Non accennano a placarsi gli scontri tra esercito e paramilitari a Khartoum in Sudan. A scontrarsi le truppe di Hemedti e Burhan che avrebbero dovuto garantire un accordo riportando così la pace nel Paese. Anche in altre regioni sono ni corso scontri, e in Darfur tre operatori Onu sono rimasti uccisi. Anche il Papa, oltre a Usa e Nazioni Unite, fa un appello affinché vengano messe da parte le ostilità.
Continuano gli scontri in Sudan, tra l’esercito regolare e quelle Rsf, ovvero le Forze di supporto rapido, nella capitale del Paese, Khartoum. Le due fazioni si erano già fronteggiate nel 2021, durante il colpo di stato. Stando a fonti locali, ci sarebbero già 56 vittime. Nonostante le organizzazioni internazionali richiedano con forza di chiudere le ostilità, nell’aria ci soon dense nubi di fumo e si sentono i colpi dell’artiglieria pesante. Intanto, in Darfur, tre operatori Onu del Pam-Wfp hanno perso la vita.
“Seguo con preoccupazione gli avvenimenti che si stanno verificando in Sudan. Sono vicino al popolo sudanese, già tanto provato, e invito a pregare affinché si depongano le armi e prevalga il dialogo per riprendere insieme il cammino della pace e della concordia” ha detto Papa Francesco commentando la guerriglia in Sudan.
Intanto sia l’esercito che le forze paramilitari del Paese, dichiarano di aver ottenuto la meglio sulla controparte, e si lanciano accuse come quella del tenente generale Muhammad Hamdan Dagalo, che a Sky News Arabia ha affermato come Abdel-Fattah Al-Burhan, capo dell’esercito sudanese “Si nasconda sotto terra e spinga i figli dei sudanesi a combattere mentre un certo numero di ufficiali si sono uniti alle forze di supporto rapido”.
Non solo ma le forze di Dagalo sostengono di avere in mano il 90%delle aree militari, mentre quelle di Al-Burhan dichiarano di aver preso il possesso della base più grande dei paramilitari a Karari. Una situazione di tensione che si trascinava da settimane, e che ora a raggiunto il suo culmine.
Nel 2021, sia le truppe di Dagalo che di Al-Burhan si sono unite per cacciare dalla guida del Paese africano i civili, ma in seguito sono iniziate a sorgere le tensioni tra i due leader militari.

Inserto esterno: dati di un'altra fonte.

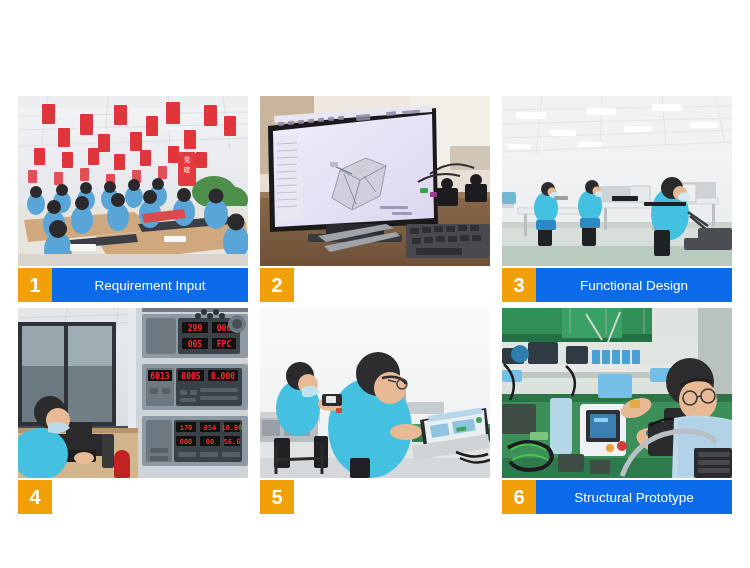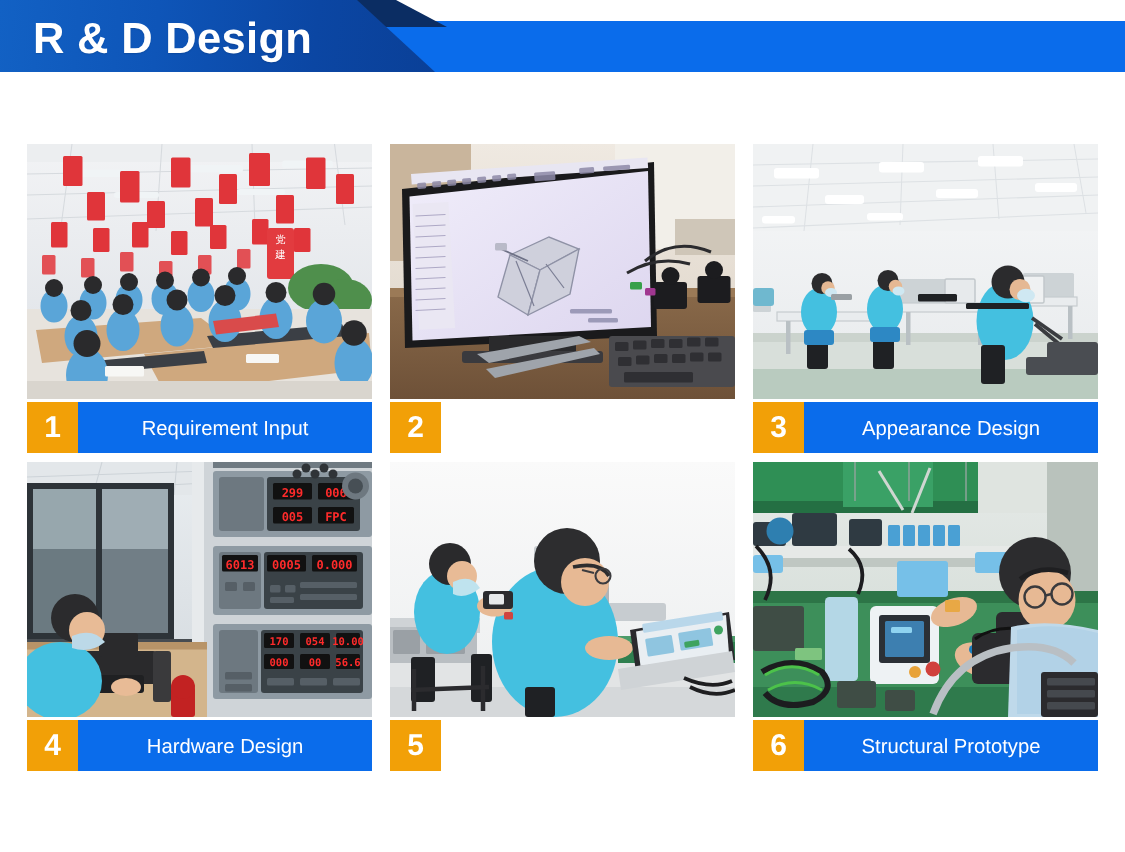"R & D Design" div.banner { html: <div> <div></div> <div></div> <div></div> <div>R &amp; D Design</div> </div> -> none }
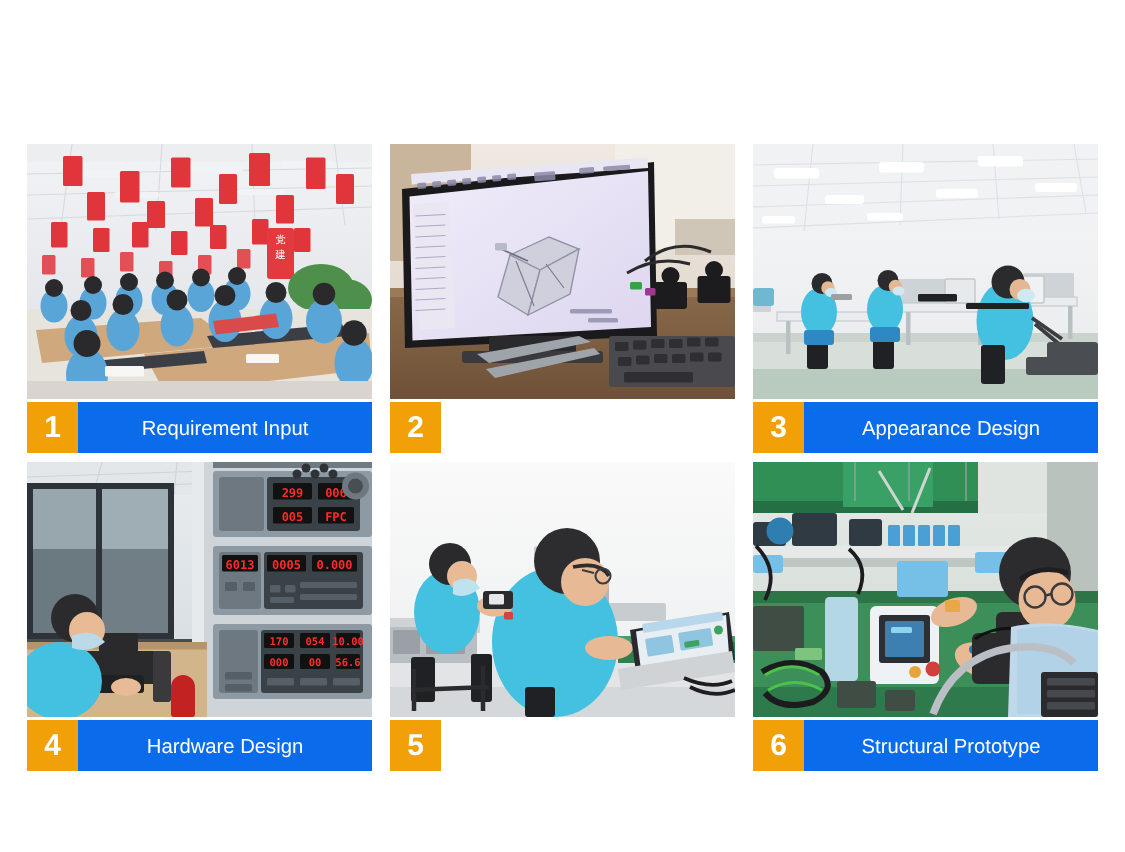"Appearance Design" div.card-label { text: Appearance -> Functional }
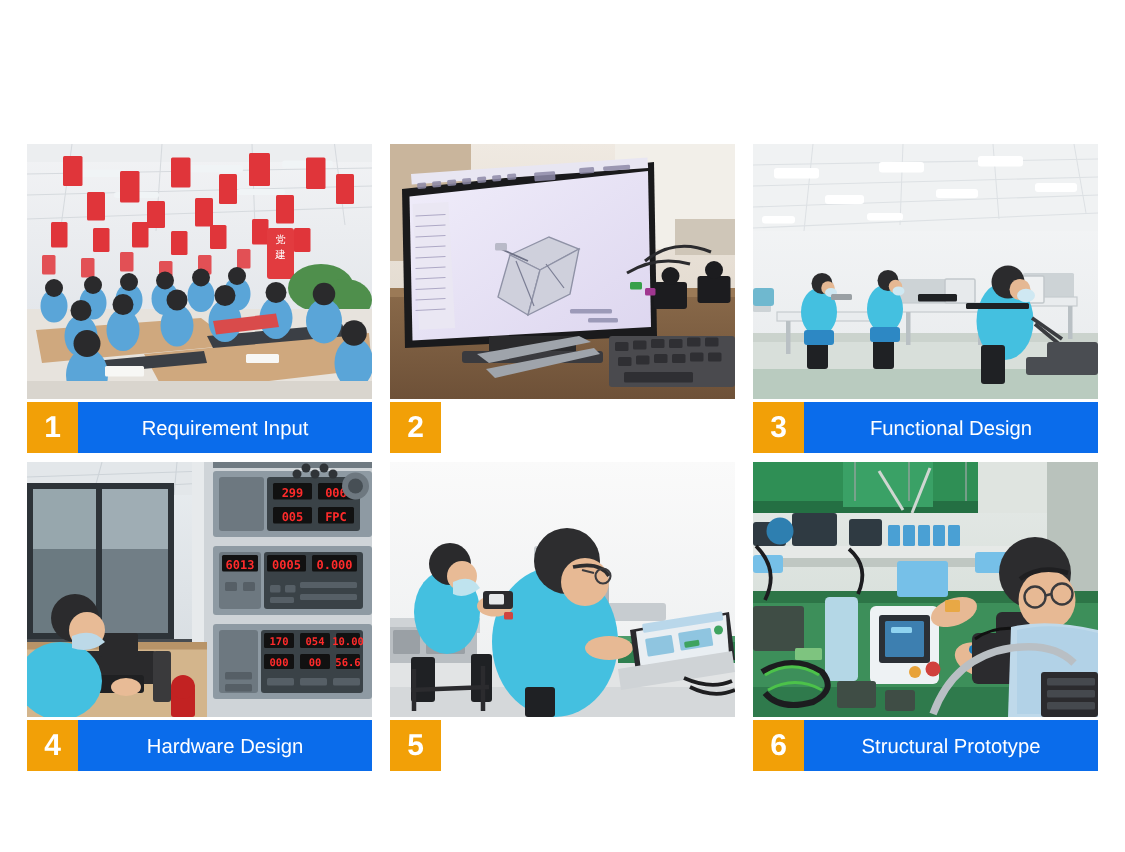"Hardware Design" div.card-label { html: <div>Hardware Design</div> -> none }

Proprio nei giorni scorsi si sarebbe dovuto raggiungere un accordo per riportare gradualmente i civili al governo, ma la firma è stata continuamente rimandata proprio per le divergenze tra i due leader, con Dagalo che può contare su ben 100.000 persone, i cosiddetti “diavoli a cavallo“, e che nel corso dei due passati anni ha più volte mostrato di schierarsi a favore dei civili e quindi contro all’alleato.
A scatenare il disaccordo, la situazione futura dei paramilitari, che avrebbero dovuto entrare a far parte a tutti gli effetti dell’esercito, che detiene il potere non solo di tipo politico ma anche militare. Quest’ultimo, tuttavia, non è intenzionato a integrarlo a tutti gli effetti ne a volergli dare un ruolo centrale come invece richiesto.
A rendere ancora più esplosiva la situazione, il fatto che i Comitati di Resistenza non abbiano alcuna intenzione di aprire un dialogo con i militari responsabili del colpo di Stato del 2021.